Can Specialty Healthcare Practices Find Operational Efficiency Post-COVID?

 

Recently, the American Medical Association published research regarding physicians’ Medicare spending during the first few months of the pandemic. In the study, “Changes in Medicare Physician Spending During the COVID-19 Pandemic,” the AMA discovered that specialty physicians in Dermatology, Ophthalmology, Otolaryngology, Gastroenterology, and Pathology reduced their spending from 23 to 29 percent. How has this reduction in expenditure impacted these doctors a year later?

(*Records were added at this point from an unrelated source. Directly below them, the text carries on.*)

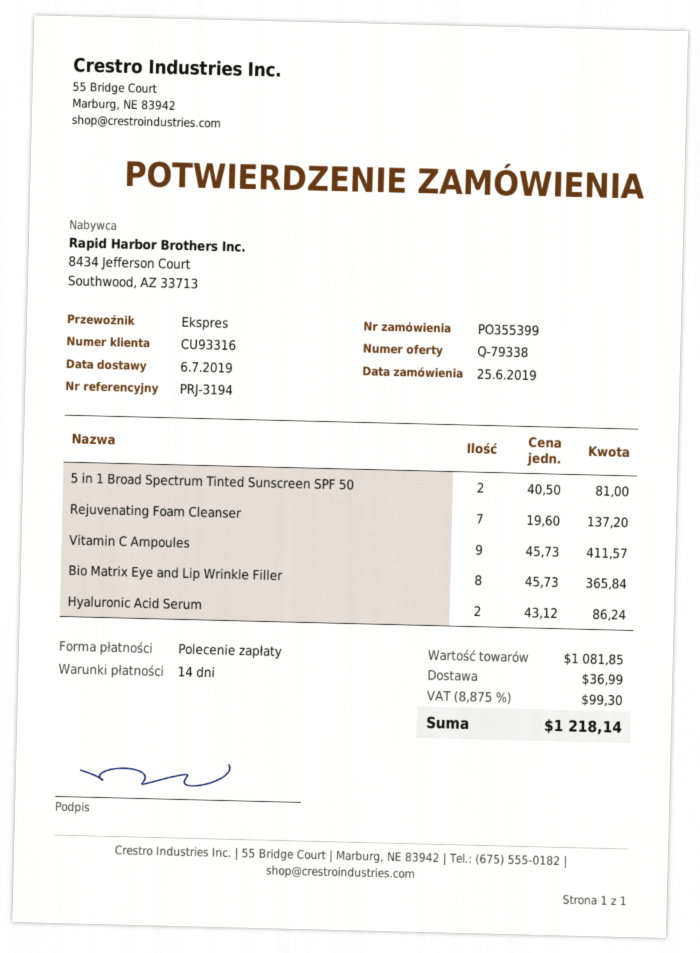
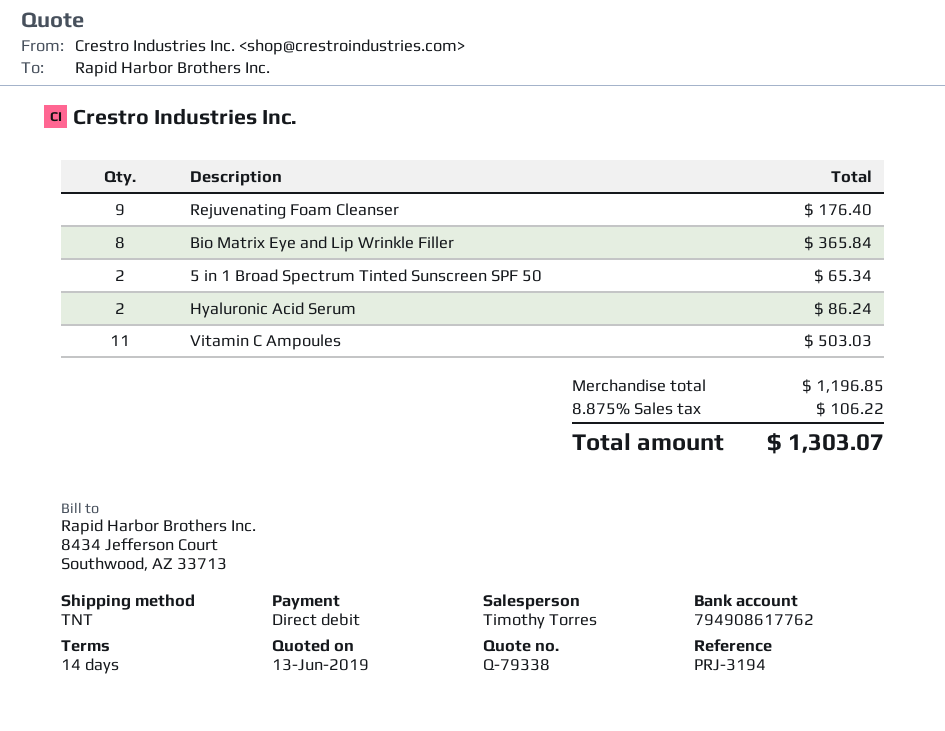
shipping method: express -> TNT
5 in 1 Broad Spectrum Tinted Sunscreen SPF 50: 2 for 81.00 -> 2 for 65.34
Rejuvenating Foam Cleanser: 7 for 137.20 -> 9 for 176.40
Vitamin C Ampoules: 9 for 411.57 -> 11 for 503.03
subtotal: 1081.85 -> 1196.85
shipping: 36.99 -> none
tax: 8.875% = 99.30 -> 8.875% = 106.22
total: 1218.14 -> 1303.07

To figure it out, Voice of B2B Daniel Litwin joined Terrence D. Sims, the President of Strategic Growth and Marketing of Raintree Systems, to discuss specialty healthcare. Raintree is a “digital healthcare solutions company working to centralize and customize specialized clinical practices through EMR/EHR software solutions.”

“The spending was largely attributed to the disruption during the closure period,” Sims said, as he expects Medicare spending to go back up, but not to previous levels due to expanded virtual health services.

But, it allowed healthcare providers a chance to examine how they deliver services to patients. Some solutions that arose were virtual care, telehealth, and remote patient monitoring. Though the technology was there, doctors relied on their old methodology, but the pandemic forced them to adapt.

“We now incorporate more technology than we probably ever have,” Sims said. With more spending going toward telehealth services, Medicare spending will stay on the lower end.